Kinda reminds me of a vehicle I saw on Craigslist in Kansas. It was a trike built out of the front halves of two Chevy Citation notchbacks. The back front half had the engine, and the front front half had a Goldwing front fork hidden inside. The front front had been narrowed so the driver sat in the middle. It was fully enclosed, but appeared to only have a door on the driver’s side.

The truly strange thing about it was the level of craftsmanship (in pictures, at least). The body panels were all straight, and the beige paint looked factory. The ad even claimed the AC worked!

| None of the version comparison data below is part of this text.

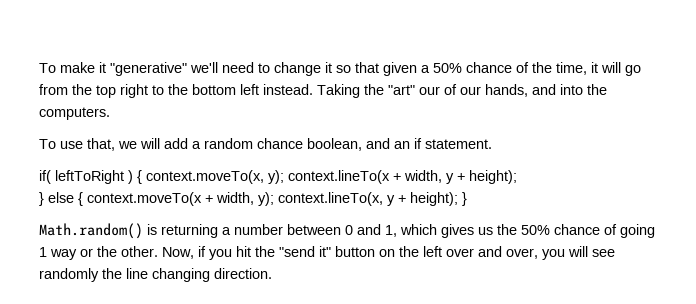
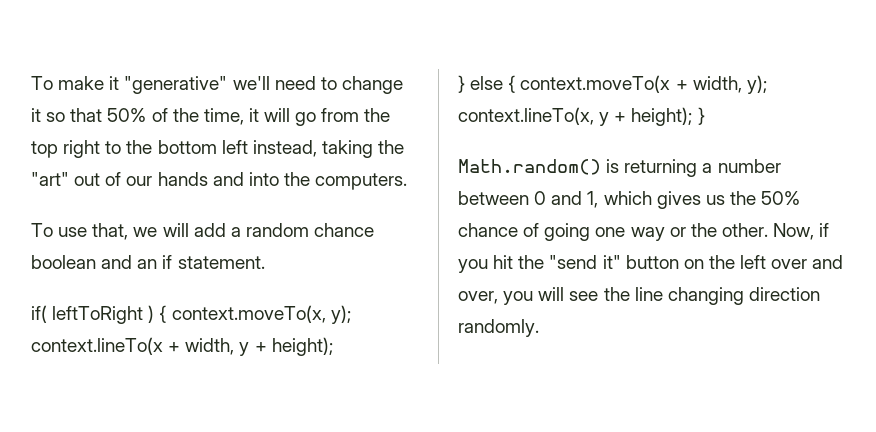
[383,62,512,76] given a 50% chance -> [107,108,147,122] 50%
[263,84,360,98] instead. Taking -> [252,140,373,158] instead, taking
[419,86,440,95] our -> [74,173,101,186] out
[485,84,528,97] hands, -> [157,172,208,186] hands
[307,138,362,151] boolean, -> [31,255,96,269] boolean
[39,247,47,257] 1 -> [595,227,626,237] one
[39,268,99,282] randomly -> (599, 296) none
[214,268,272,279] direction. -> [748,287,820,301] [458,319,539,337] direction randomly.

I regret not going to look at it, but it’s probably for the best that I didn’t. I wasn’t really in the market for a car at the time, but it spoke to my soul.

Nlpnt
Nlpnt
8 months ago
Reply to  StillNotATony

The most challenging part is finding two Chevy Citation *notchbacks*. I don’t think you could do that even on a Chevy dealer’s lot during the 2 or 3 non-consecutive model years they were made.

Hoonicus
Hoonicus
8 months ago

David went on his west coast buying spree too soon.

Chronometric
Chronometric
8 months ago

That is the unholiest of unholy alliances. We’re talking Lucifer and Medusa’s illicit spawn. This thing will turn you to stone and send you straight to hell.

Viking Longcar
Viking Longcar
8 months ago

Is that $12,500 with or without the catalytic converter?

Sklooner
Sklooner
8 months ago

I was going to say oil stains but that is what is under pretty much all of them

Black Peter
Black Peter
8 months ago

Ewww they ruined the charm of the original. None of the proportions work now.

Gubbin
Gubbin
8 months ago
Reply to  Black Peter

Pretty bad what they did to the Morris, too!

Black Peter
Black Peter
8 months ago
Reply to  Gubbin

lol that actually took me sec

Mark Tucker
Mark Tucker
8 months ago

Knew what it was as soon as I saw the shifter.